[Directions] Skip the pictures and copy all the data that follows exactly.

Excerpts from a dataset
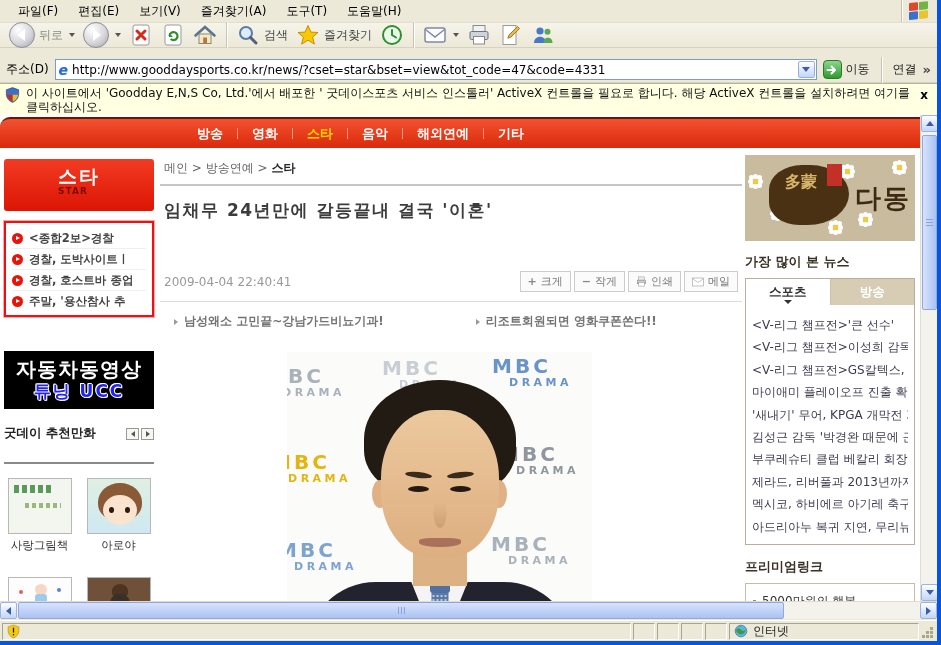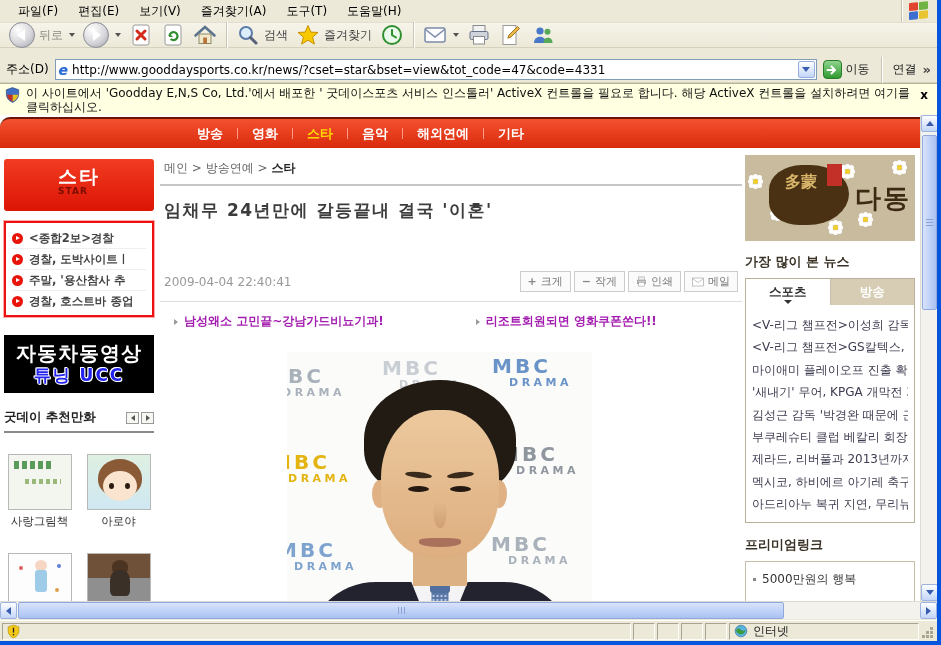"주말, '용산참사 추" div.side-link { order: before "경찰, 호스트바 종업" -> after "경찰, 호스트바 종업" }
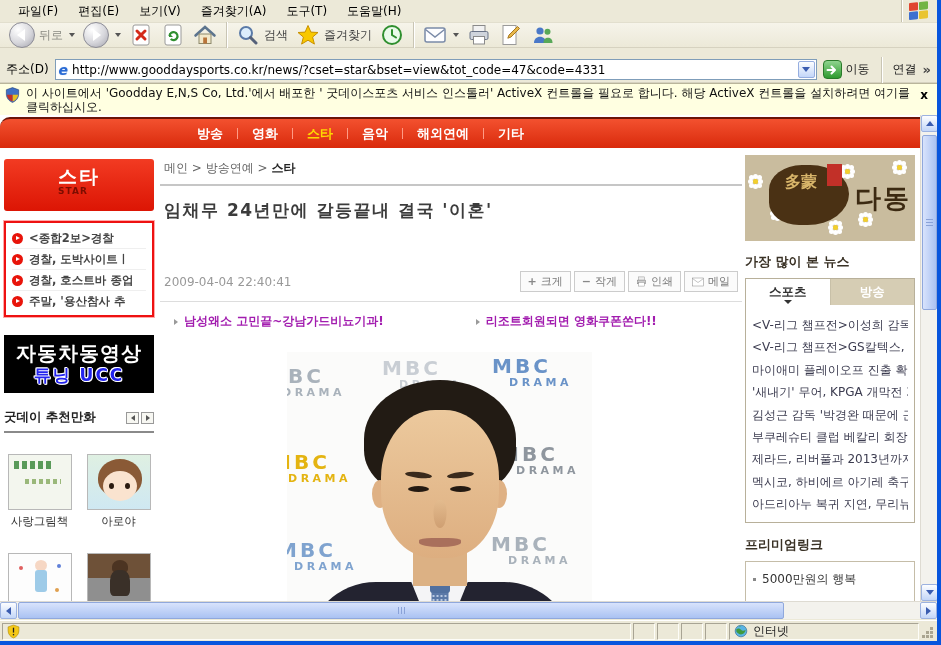"남성왜소 고민끝~강남가드비뇨기과!" .adlinks { color: #a21caf -> #737373 }
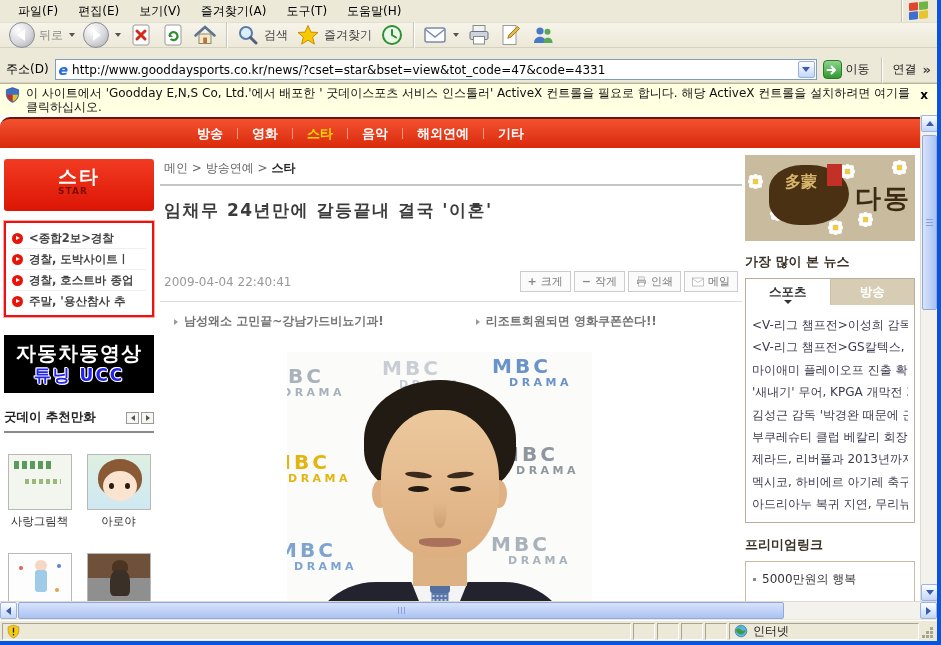"<V-리그 챔프전>'큰 선수'" div.mv-item { html: none -> <div>&lt;V-리그 챔프전&gt;'큰 선수'</div> }
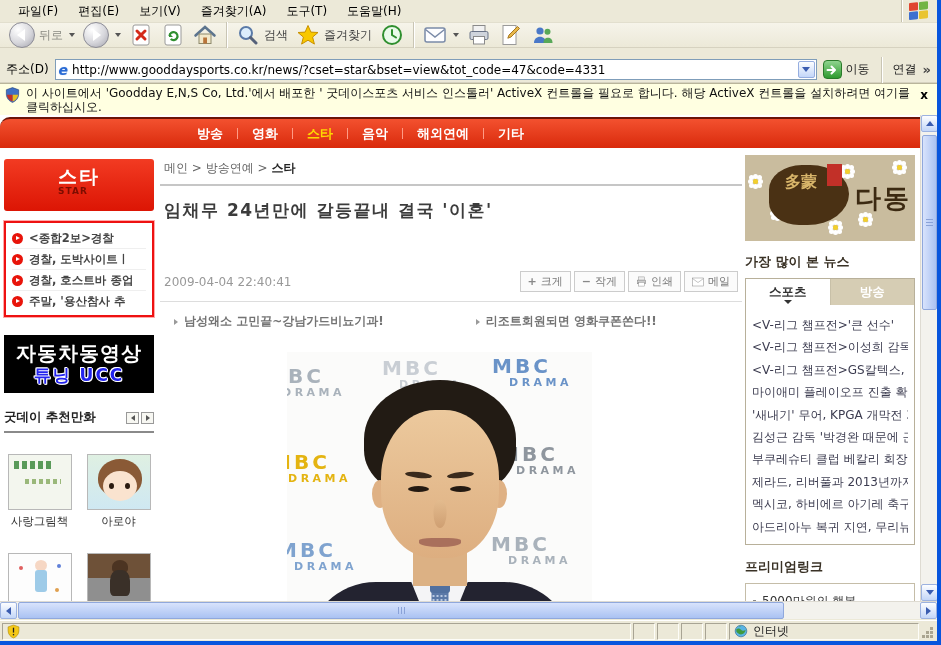"자동차동영상" .black-banner { margin: 18px 2px 0 -> 34px 2px 0 }
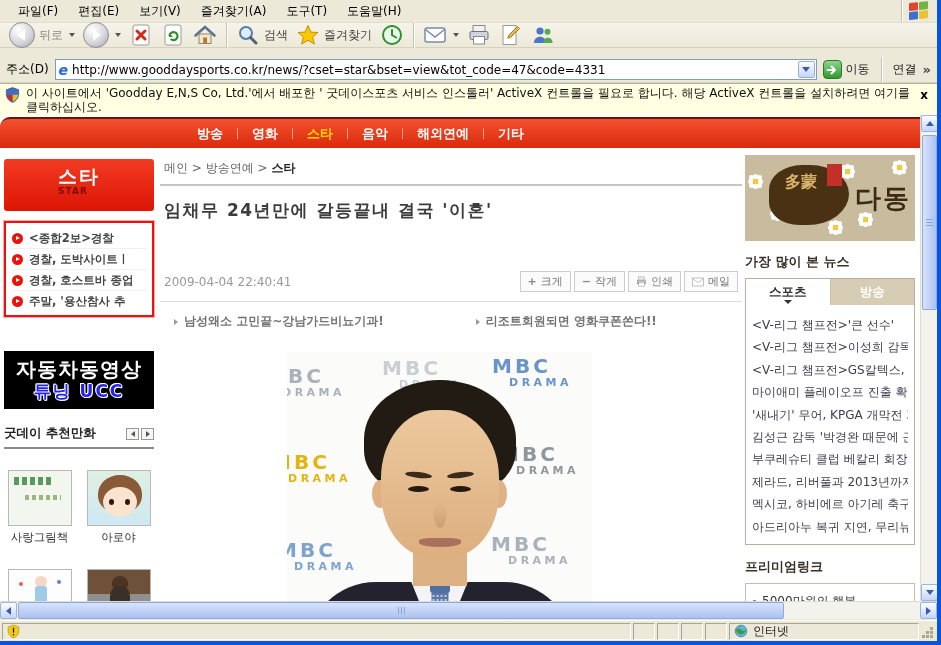"굿데이 추천만화" .comics-head { margin: 16px 2px 12px -> 16px 2px 5px; padding-bottom: 5px -> 20px }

[Response to the task]
"주말, '용산참사 추" div.side-link { order: before "경찰, 호스트바 종업" -> after "경찰, 호스트바 종업" }
"남성왜소 고민끝~강남가드비뇨기과!" .adlinks { color: #a21caf -> #737373 }
"<V-리그 챔프전>'큰 선수'" div.mv-item { html: none -> <div>&lt;V-리그 챔프전&gt;'큰 선수'</div> }
"자동차동영상" .black-banner { margin: 18px 2px 0 -> 34px 2px 0 }
"굿데이 추천만화" .comics-head { margin: 16px 2px 12px -> 16px 2px 5px; padding-bottom: 5px -> 20px }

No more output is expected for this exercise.